Figure 3.

Immune cell infiltration is dependent on Notch3 expression on BM-derived cells. (A) Effect of Notch3 expression on immune cell infiltration after the induction of UUO. Healthy (contralateral) and diseased kidneys of the four types of chimeric mice were harvested after UUO. Kidney tissue was digested with collagenase and the resulting single-cell suspension was stained and characterized by flow cytometry (gating strategy shown in Supplemental Figure 6). All data collection and analyses were performed using FlowJo software (Ashland, OR).
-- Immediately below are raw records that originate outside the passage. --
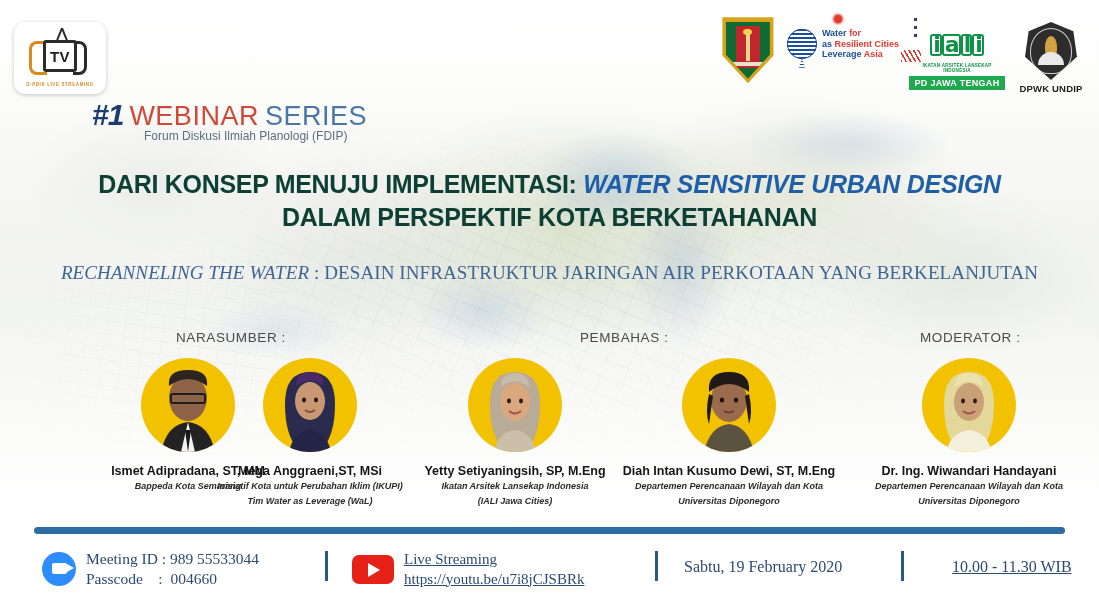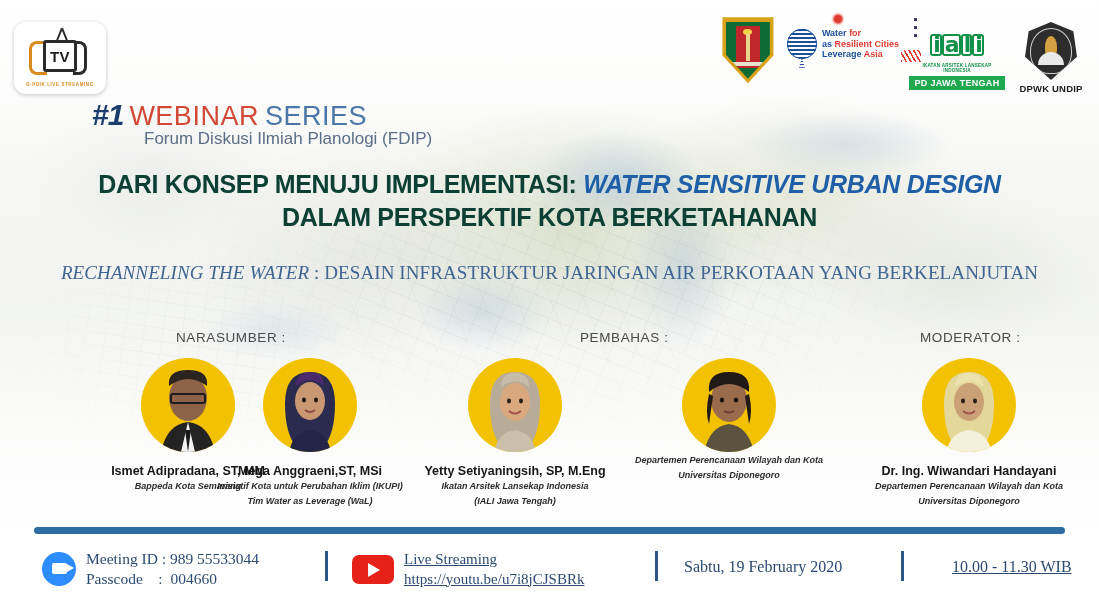--- a/index.html
+++ b/index.html
@@ -188,7 +188,7 @@
   .ws-hash { font-size:30px; font-weight:700; color:#1c3d6e; letter-spacing:-1px; font-style:italic; }
   .ws-webinar { font-size:27px; font-weight:400; color:#d14836; letter-spacing:0.5px; }
   .ws-series { font-size:27px; font-weight:400; color:#4a76a8; letter-spacing:0.5px; }
-  .ws-sub { font-size:17px; color:#5a6e86; margin-top:-3px; margin-left:52px; }
+  .ws-sub { font-size:12px; color:#5a6e86; margin-top:-3px; margin-left:52px; }
 
   
   .title-main {

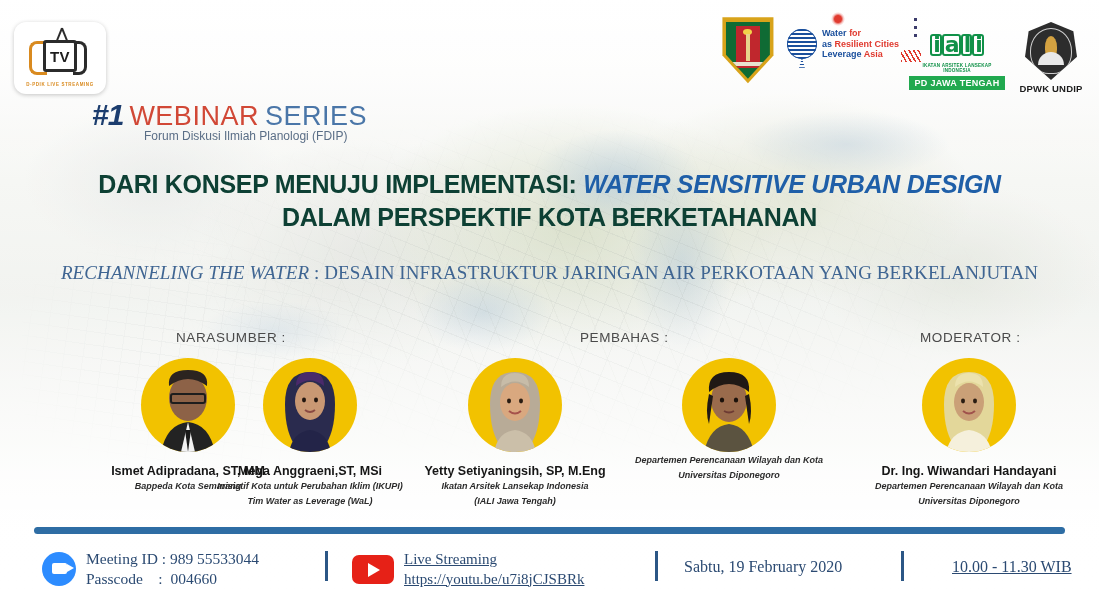--- a/index.html
+++ b/index.html
@@ -417,6 +417,7 @@
           <path d="M42 47 q5 3 10 0" stroke="#6d3b33" stroke-width="1.8" fill="none"></path>
         </svg>
       </div>
+      <div class="sp-name">Diah Intan Kusumo Dewi, ST, M.Eng</div>
       <div class="sp-aff">Departemen Perencanaan Wilayah dan Kota</div>
       <div class="sp-aff">Universitas Diponegoro</div>
     </div>

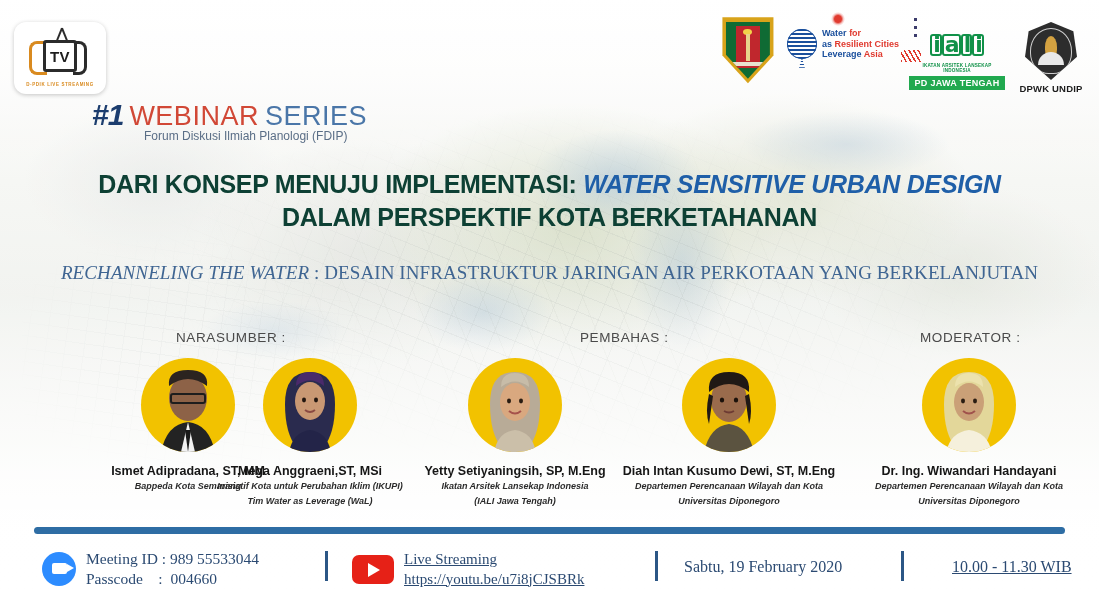--- a/index.html
+++ b/index.html
@@ -401,7 +401,7 @@
       </div>
       <div class="sp-name">Yetty Setiyaningsih, SP, M.Eng</div>
       <div class="sp-aff">Ikatan Arsitek Lansekap Indonesia</div>
-      <div class="sp-aff">(IALI Jawa Tengah)</div>
+      <div class="sp-aff">(IALI Jawa Cities)</div>
     </div>
 
     <div class="speaker" style="left:610px; width:238px;">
Controls were used for gating analyses to distinguish immunopositive from unstained cell populations (n=12 in each group). Cell numbers were calculated from the CD45⁺ leukocyte population. (B) Immunostaining of infiltrating monocytes/macrophages was performed using the F4/80 antibody. Quantification was performed by assessing the positively stained cortical area. Diagrams show data obtained by computer-based morphometric analysis on days 5 and 14 after induction of UUO in obstructed and contralateral kidneys. Values indicate the relative area of tissue that stained positive. Data represent mean±SD (n=12 in each group). Scale bar, 50 μm. (C) Representative pictures of automated multidimensional fluorescence microscopy (MELC) imaging of diseased kidneys of chimeric mice. Immune cells were stained using CD45 (red), CD3 (green), CD4 (dark blue), and F4/80 (cyan). Mean fluorescence intensities were calculated as described in the Methods section. n=3. Scale bar, 50 μm. (D) Ligated or contralateral kidneys of chimeric mice were homogenized, and levels of CCL2 and CCL5 were determined after ureteral ligation using flow cytometry–based bead assays (n=6 animals per group). *P<0.05; **P<0.005; ***P<0.001.